We have gone through two four tracks throughout the years. They both broke in the same way. The jack for the power adaptor always seems to break. Deep in my heart I knew it probably was an easy fix, but my avoidance working on physical technology seemed to always keep me away. That is until now!

Seeing as I’m pretty weak in the tool department, some family members took the steps necessary to get my interest in technology off the computer and into the garage. The result was a table saw and a most excellent soldering iron. With a 10 year anniversary wrapped up, the New Year begun, and a new tube stereo amplifier kit on the table, it seemed like a good time to start learning how to solder. One of our broken four tracks was destined to be my first attempt at mastering the art of melting metal.

Before getting too far along in my quest to actually understand the real world implications of Ohm’s law, I needed a place to work. As luck would have it, I discovered an old sign up in our garage attic from the previous owners. It was about the perfect size for a work table, so I grabbed the last few boards from my van customizations and went at it. The table saw made the whole thing so easy. I had actual straight cuts that didn’t involve balancing boards on saw horses and setting up dumb jigs just to cut one board. In record time my work table was done and I started populating it with my newly acquired electronic goods.

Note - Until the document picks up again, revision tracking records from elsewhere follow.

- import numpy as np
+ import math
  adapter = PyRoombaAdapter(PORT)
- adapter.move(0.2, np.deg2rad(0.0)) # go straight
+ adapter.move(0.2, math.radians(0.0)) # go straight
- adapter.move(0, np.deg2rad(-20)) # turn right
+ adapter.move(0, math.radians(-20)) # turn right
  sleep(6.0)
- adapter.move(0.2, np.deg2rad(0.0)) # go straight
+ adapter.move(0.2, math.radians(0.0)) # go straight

Cracking open the four track, I felt much more confident about the whole thing. It is pretty addicting to work with your hands. It also didn’t hurt that I had nothing to lose with this extra, broken four track. Once I got to the actual connection in question it didn’t take much to see the problem. Sure enough, the soldered connection had come apart. I lucked out in that removing the old solder was pretty simple. A little prying from a screwdriver and with some help from the iron, it popped right off. The next step was to try and resolder the connection. When you solder something the first thing you do is “tin” the tip. That means putting a thin layer of solder on it. I honestly couldn’t tell you what this does, but everyone says to do it, so I did the best I could. It was during this time I played around with the temperature to see how hot I really needed my iron. In the long run, if I were to do it again, I might start at the hottest and work my way down instead of slowly warming up. If for no other reason than to get your iron behaving in a similar way as those fine folks who make helpful howto solder videos on youtube. In the videos, the whole process seems insanely fast, but I suspect that is partly because they have rather powerful irons and have learned to solder efficiently. In any case, it feels like you’re doing things right when it is hotter.

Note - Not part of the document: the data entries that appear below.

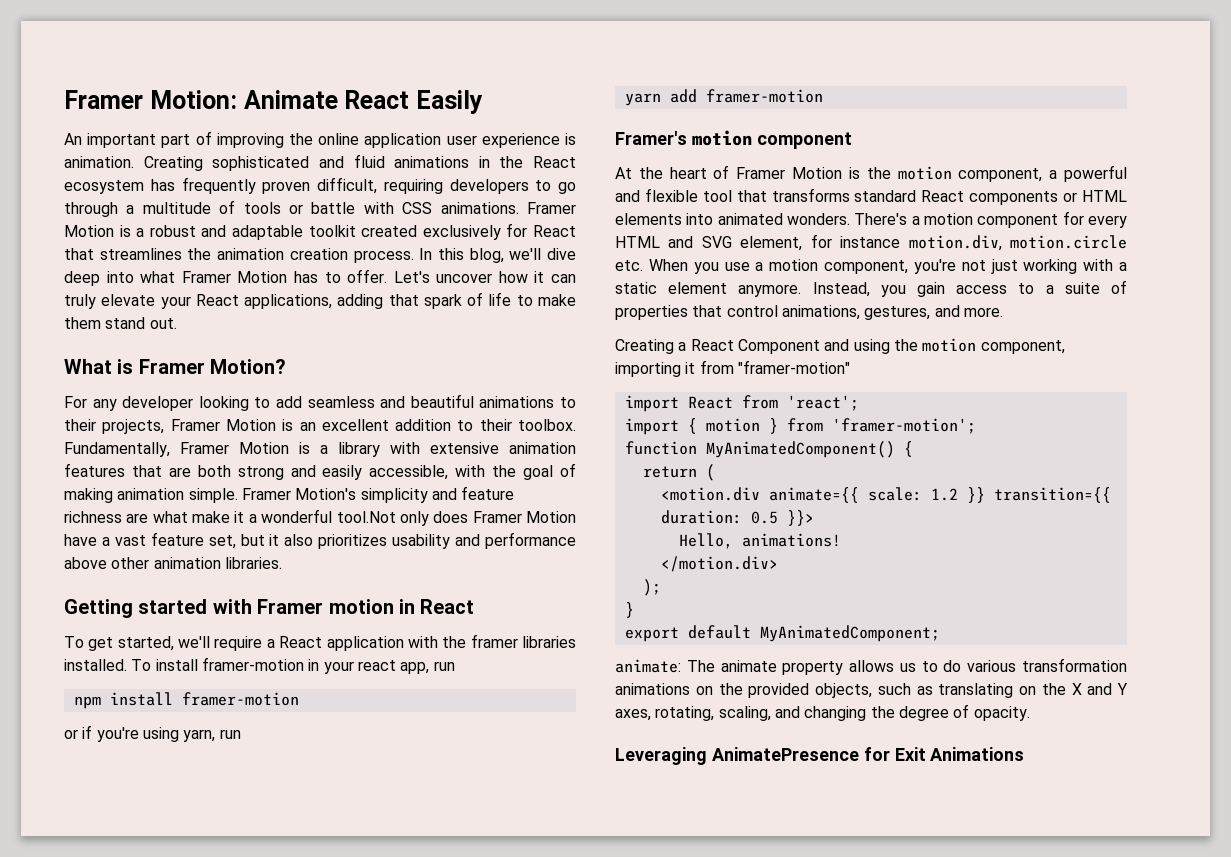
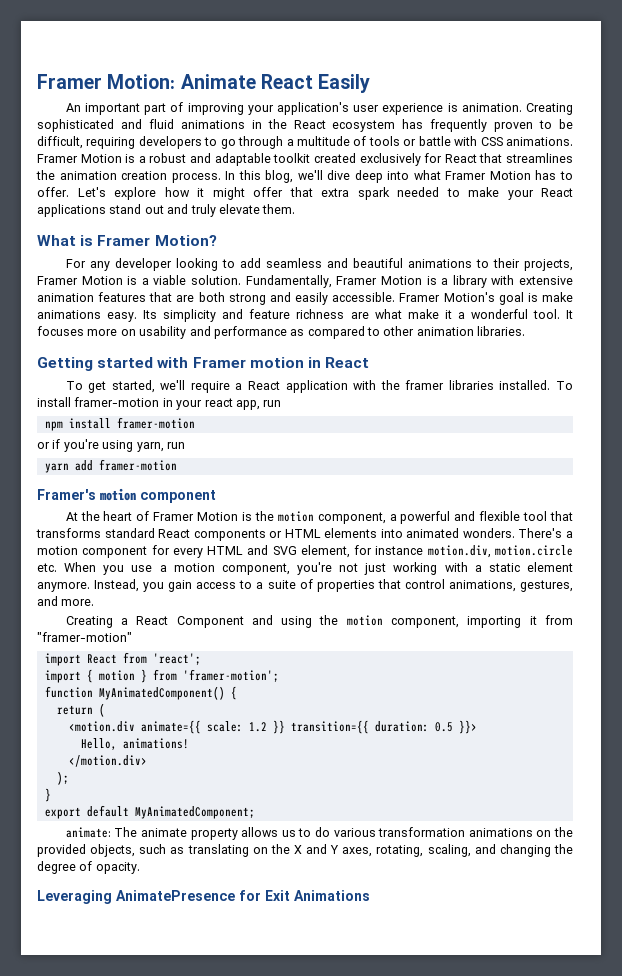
- An important part of improving the online application user experience is animation.
+ An important part of improving your application's user experience is animation.
- Creating sophisticated and fluid animations in the React ecosystem has frequently proven difficult, requiring developers to go through a multitude of tools or battle with CSS animations.
+ Creating sophisticated and fluid animations in the React ecosystem has frequently proven to be difficult, requiring developers to go through a multitude of tools or battle with CSS animations.
- Let's uncover how it can truly elevate your React applications, adding that spark of life to make them stand out.
+ Let's explore how it might offer that extra spark needed to make your React applications stand out and truly elevate them.
- For any developer looking to add seamless and beautiful animations to their projects, Framer Motion is an excellent addition to their toolbox.
+ For any developer looking to add seamless and beautiful animations to their projects, Framer Motion is a viable solution.
- Fundamentally, Framer Motion is a library with extensive animation features that are both strong and easily accessible, with the goal of making animation simple. Framer Motion's simplicity and feature richness are what make it a wonderful tool.Not only does Framer Motion have a vast feature set, but it also prioritizes usability and performance above other animation libraries.
+ Fundamentally, Framer Motion is a library with extensive animation features that are both strong and easily accessible. Framer Motion's goal is make animations easy. Its simplicity and feature richness are what make it a wonderful tool. It focuses more on usability and performance as compared to other animation libraries.

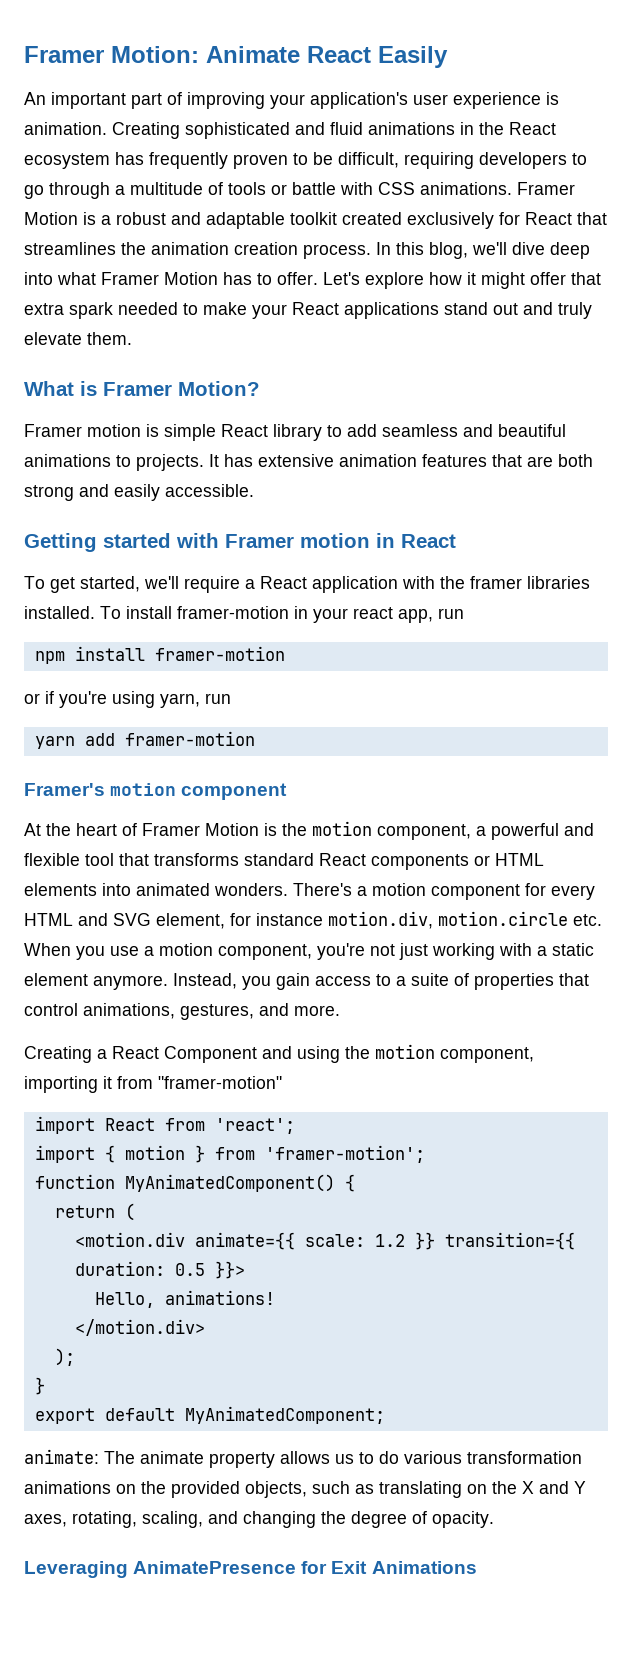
- For any developer looking to add seamless and beautiful animations to their projects, Framer Motion is a viable solution. Fundamentally, Framer Motion is a library with extensive animation features that are both strong and easily accessible. Framer Motion's goal is make animations easy. Its simplicity and feature richness are what make it a wonderful tool. It focuses more on usability and performance as compared to other animation libraries.
+ Framer motion is simple React library to add seamless and beautiful animations to projects. It has extensive animation features that are both strong and easily accessible.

After the tinning, I tried making a new connection. I had been reading up on how to actually solder something for a while now, but it really didn’t work like you expect. In all the tutorials they mention touching the iron to the thing you want connected and not on the solder itself. This seems like a good idea, except when you see how fast things go with the youtube videos and you can’t get the solder to melt for anything, it makes it seem like you’re missing something. After soldering the connection a few times for practice, I still didn’t feel too terribly confident. But, seeing as I had a nice glob of solder stuck on there I went ahead and tried turning it on. Sure enough it worked! The jack seemed stable and everything was working. Pretty crazy.

I’m not quite ready to start up my tube stereo amplifier kit I got for Christmas just yet. I’d like to head up to Fry’s and look for a practice board or something to get a few more resistors done first. That said, I’m pretty excited to try to do something a little more in depth.

Soldering is far from simple, but it also isn’t nearly as scary as I would have thought. All in all, it was a nice initial forray into the physical world of tech.